Plains Blizzard Winds Down; Philippines Storm Becomes Deadliest of 2011
A deadly blizzard is winding down today in the Plains states after dropping up to two feet of snow, with drifts several feet higher than that, in portions of New Mexico, Texas, Colorado, Oklahoma and Kansas. Drought-busting precipitation fell in Texas and Oklahoma, two states that have been stricken with the worst one-year drought on record.
According to the National Weather Service, the storm is being blamed for at least six deaths, and motorists had to be rescued from their cars in the Texas panhandle after they became stuck in the wind-driven snow.
The Weather Channel has an online gallery that shows just what a wind-driven snowstorm in this part of the country looks like (hint: snow drifts upwards of 10 feet tall). You can graphically explore snow and wind reports by going to this handy National Weather Service site. Some reported snow totals include 12 inches in Scott City, Kansas, 15 inches in Springfield, Colorado, and two feet in Pietown, New Mexico (yes, that is a real town).

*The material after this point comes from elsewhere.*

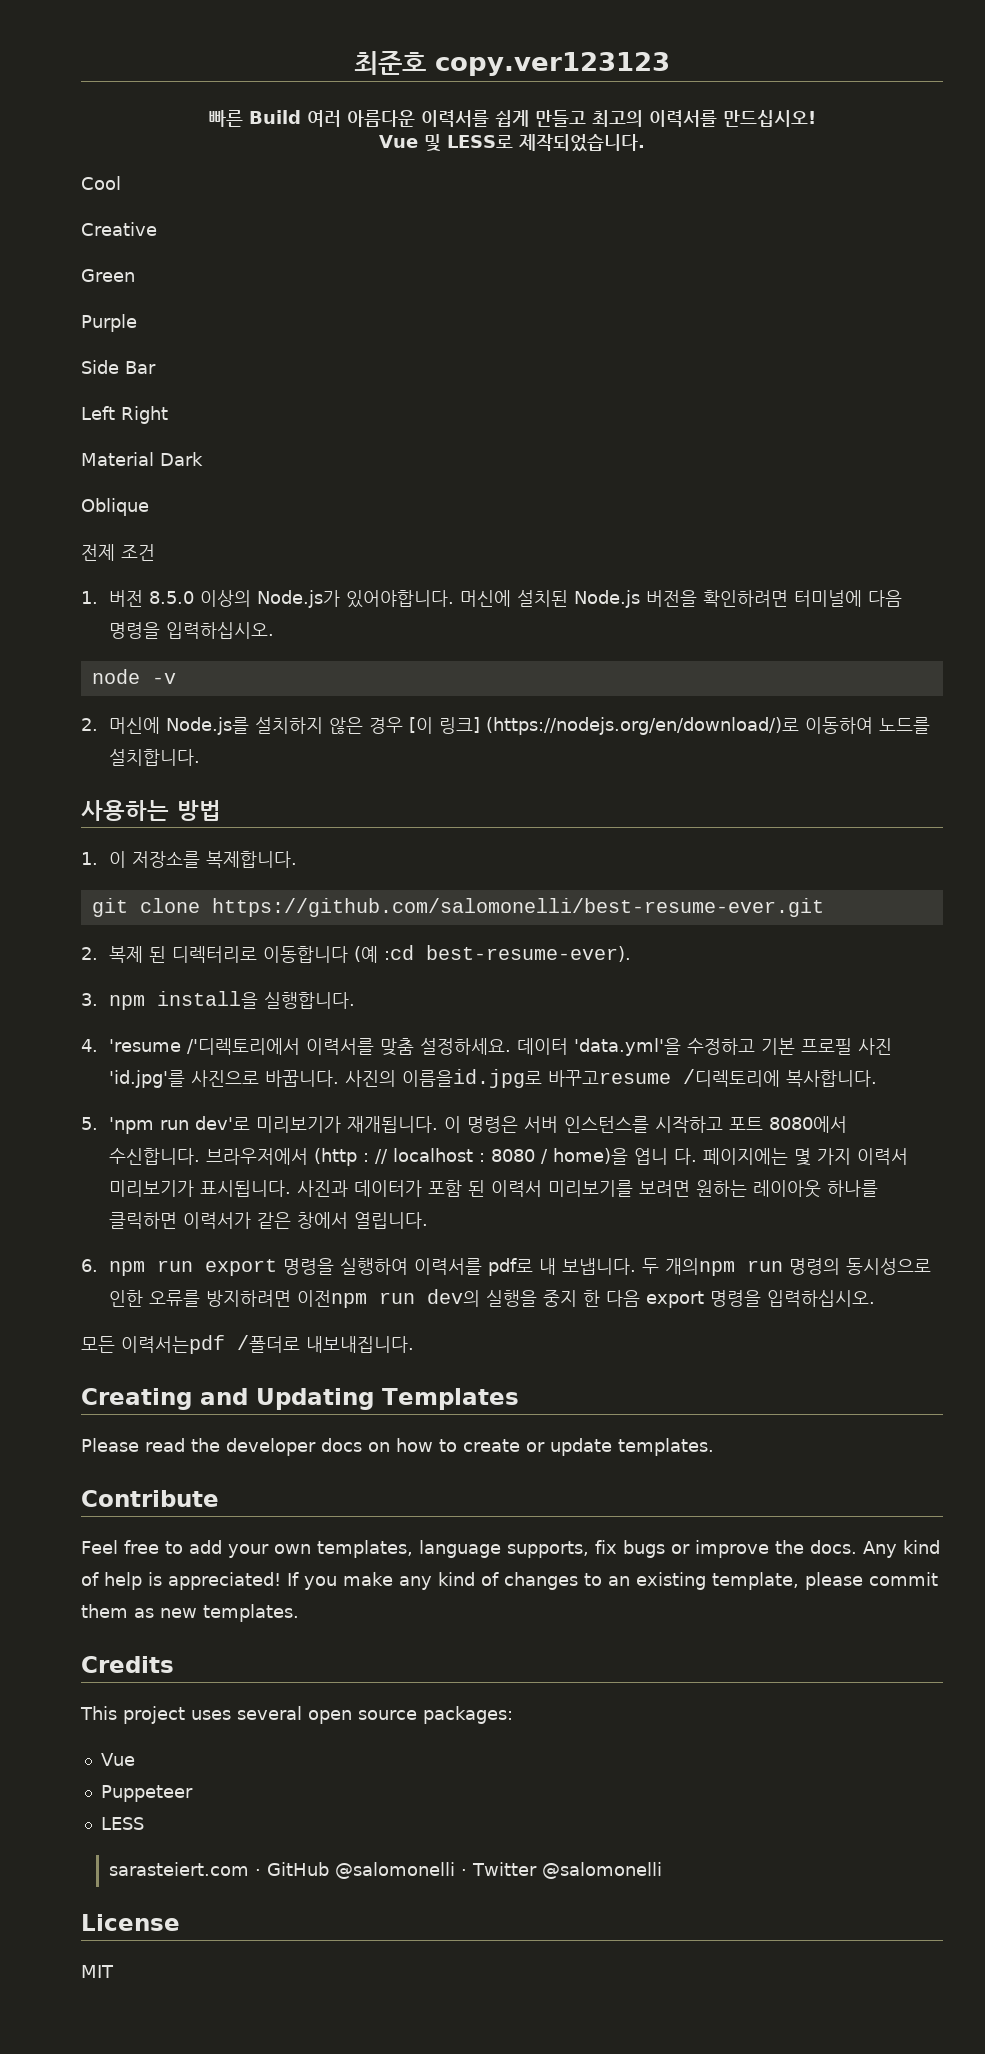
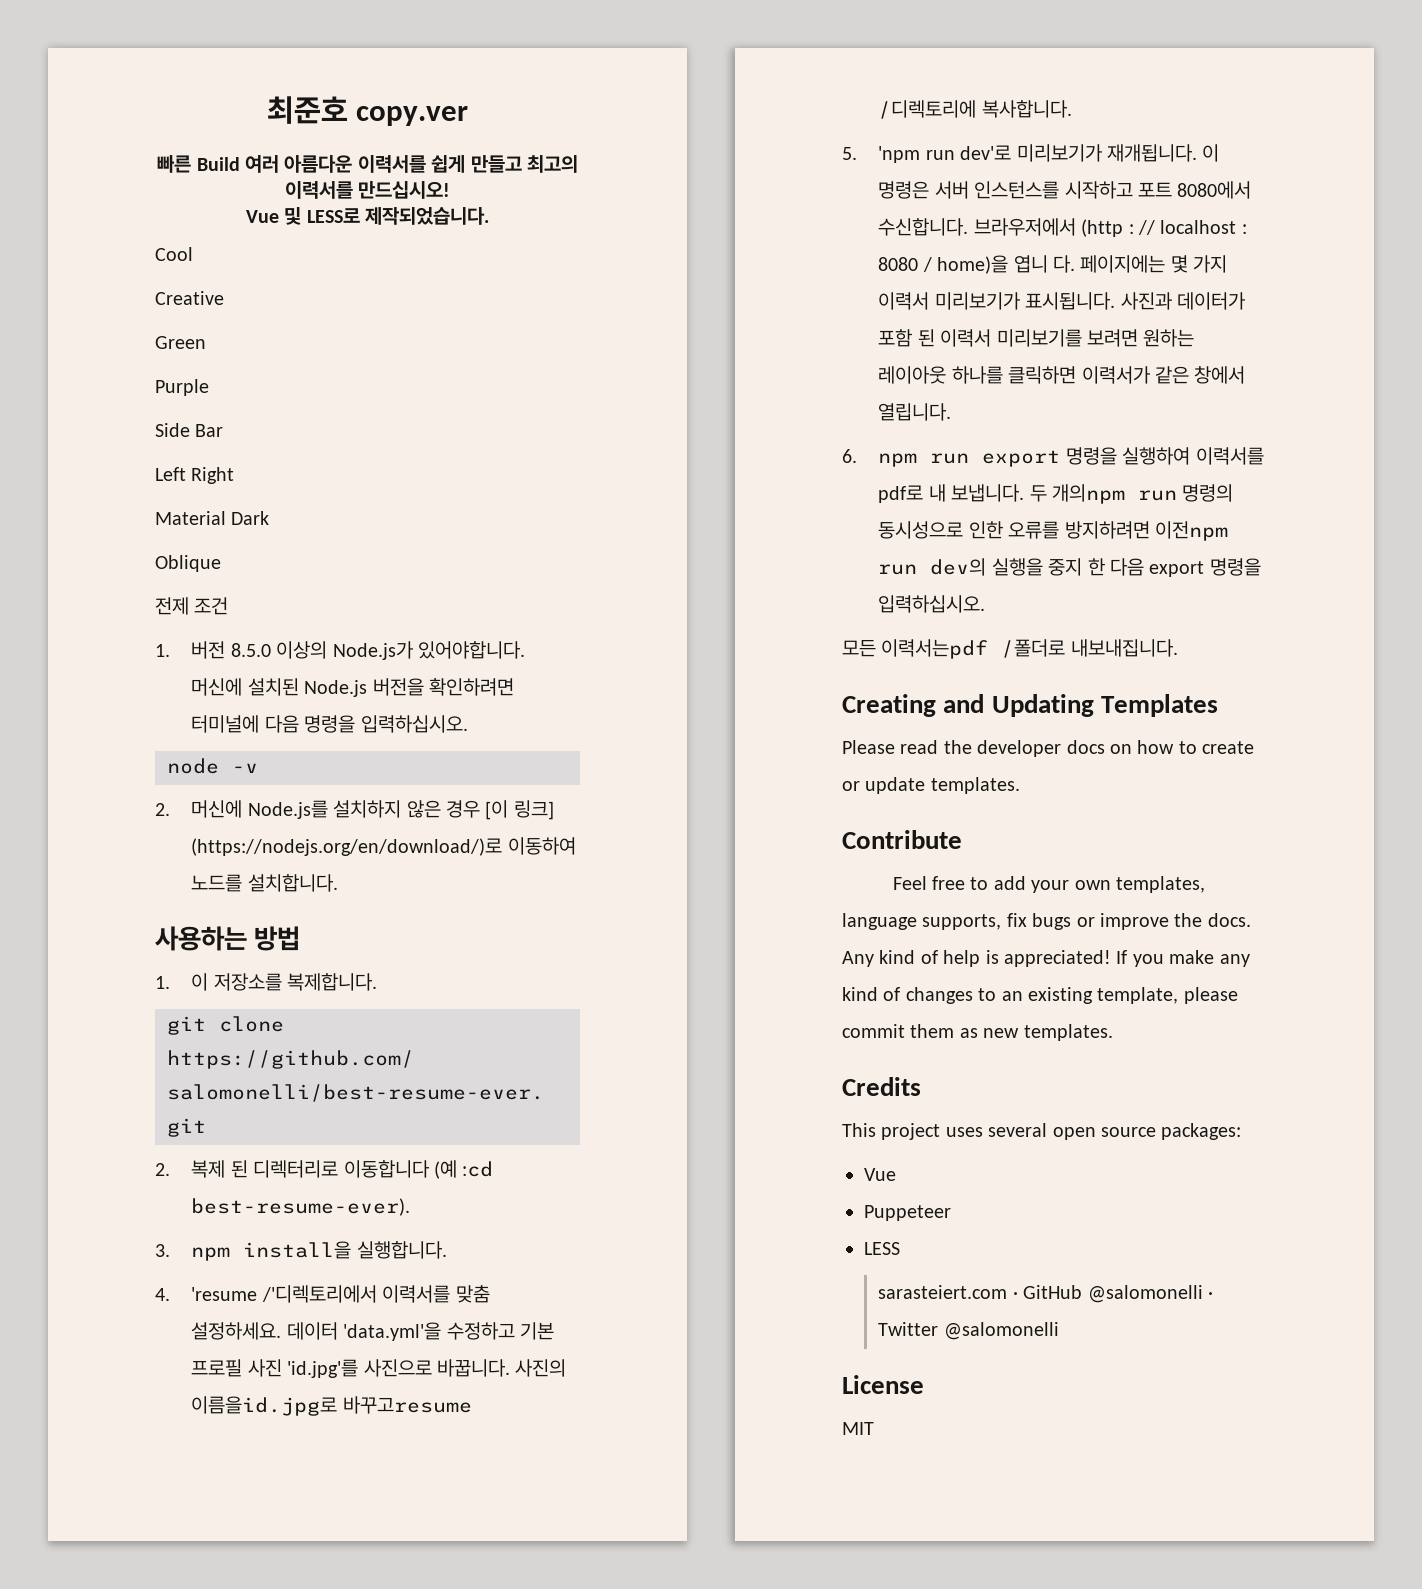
[435,52,671,76] copy.ver123123 -> [356,106,469,126] copy.ver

Tropical Storm Washi Becomes 2011's Deadliest Storm
Tropical Storm Washi, which caused flash flooding on the island of Mindanao in the Philippines over the weekend, has become the deadliest weather event of 2011, with a death toll at 1,000 and rising, according to news reports. As I wrote yesterday, although the Philippines are frequently struck by tropical storms and hurricanes (known as typhoons there), Mindanao is far enough south to escape most of the destructive weather. Therefore, people there were caught off guard when Washi crossed the island. Fed by unusually warm sea surface temperatures, Washi caused up to 100 hours of heavy rainfall in some areas, leading to the deadly floods.
According to an article in the Daily Mail newspaper, Philipino President Benigno Aquino III said the government will investigate why so many people died despite the advanced warning of the storm's path. “I do not accept that everything had been done. I know that we can do more. We must determine what really happened,” Aquino said.

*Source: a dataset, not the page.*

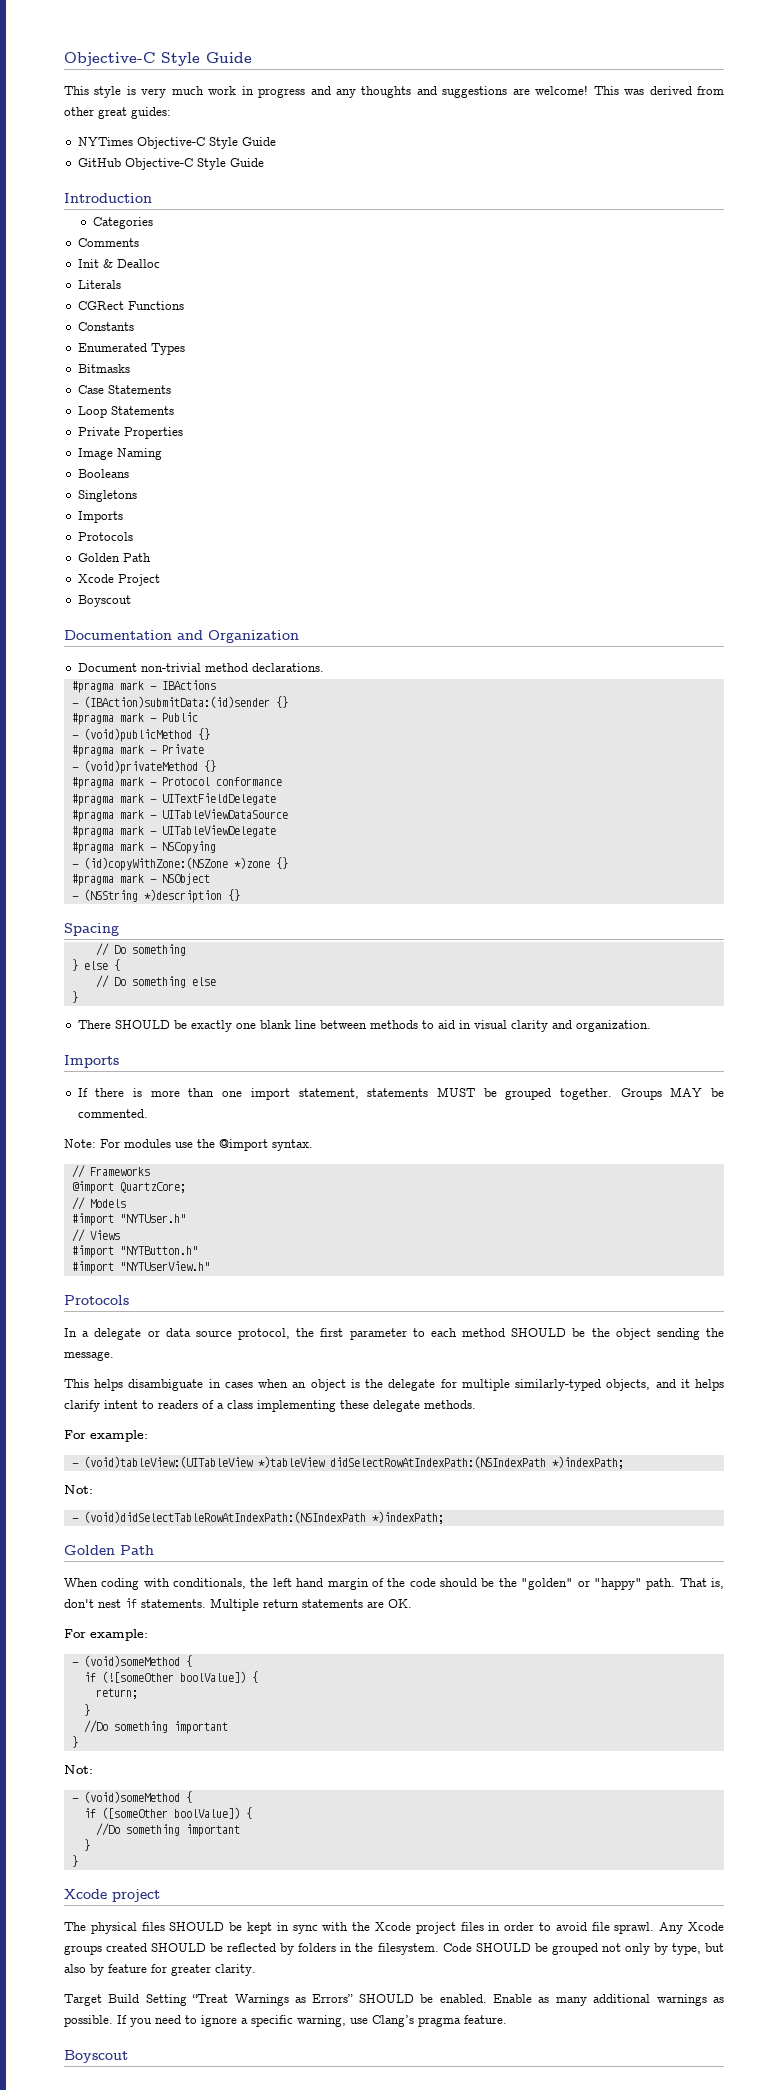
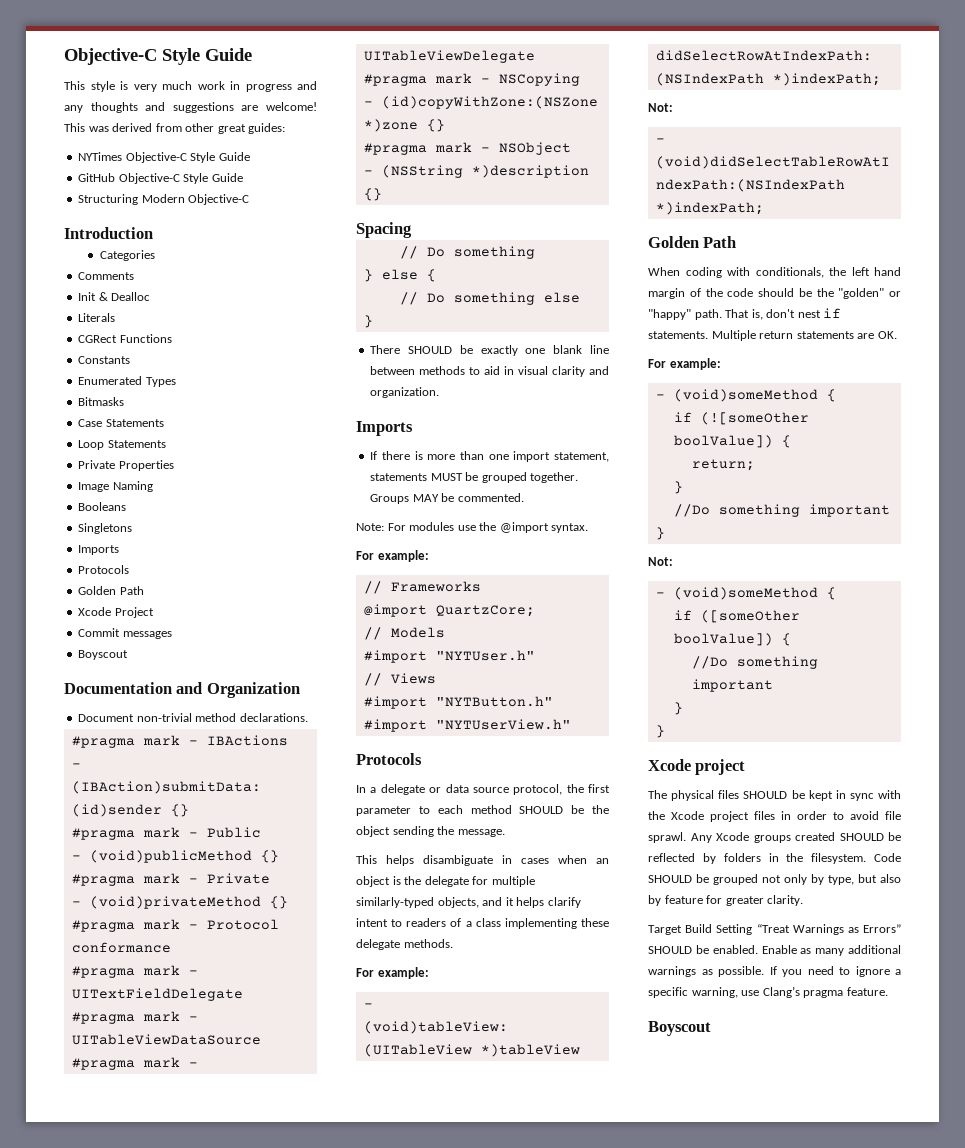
(264, 162) none -> [78,194,250,205] // Structuring Modern Objective-C
(160, 580) none -> [78,628,172,639] // Commit messages
(313, 1145) none -> [356,550,429,562] // For example:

NOAA Releases Assessment of April Tornado Outbreak
The National Oceanic and Atmospheric Administration (NOAA) released a service assessment of the historic tornado outbreak that occurred on April 25-28, 2011, during which time more than 200 tornadoes touched down in five southeastern states. During the peak of the outbreak on April 27, 316 people lost their lives, primarily in Alabama (see our feature: Top 10 Hardest Hit States of 2011).

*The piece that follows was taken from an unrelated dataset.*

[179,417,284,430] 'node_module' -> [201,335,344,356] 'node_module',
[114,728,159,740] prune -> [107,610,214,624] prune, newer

The assessment contains lessons both for communicating severe weather warnings, as well as climate science. One of the more interesting findings is that in many cases, after learning of a tornado warning from one source, people looked to confirm the threat for themselves rather than immediately taking shelter. The most effective method of confirming the threat came from actually seeing a tornado, but by that point most people were already in grave danger. The report states:
While warnings often put people on alert and motivated them to obtain more information, it was seeing the tornado or its effects that provided the impetus to seek shelter. It is important to note that visual confirmation of large tornadoes was particularly difficult in this event. Most people do not know what a large tornado looks like (i.e., a large, dark, low-hanging cloud) and were not expecting what they actually saw. People reported that they spent several minutes looking directly at the tornado before they realized what it was. In many cases, it was not until people saw debris flying that they recognized the threat. This fact, coupled with the speed of the storms, meant many people barely made it to shelters or did not make it to safety.
For example, despite hearing warnings all day, one man stated he did not take action until he saw the tornado approaching. At that point, he didn’t have time to run to a nearby store, so he crawled into the bathtub. Another family reported that they had been monitoring television and radio as well as looking outside when they noticed a “large dark storm cloud” approaching. By the time they realized that the cloud was a tornado, the family barely made it to their storm shelter. As they pulled the door shut, they heard debris pounding against it.
Why do I mention these findings in the context of climate change, when tornadoes are a small-scale weather phenomena? Well, if people don't even trust a tornado warning, and instead must see a twister barelling towards them before taking action to save their lives, then it's going to be even more difficult than I thought to focus attention on a threat that is unfolding far more slowly, but which requires immediate action in order to forestall the worst consequences. The climate change warning sirens are going off, but many people aren't taking them seriously.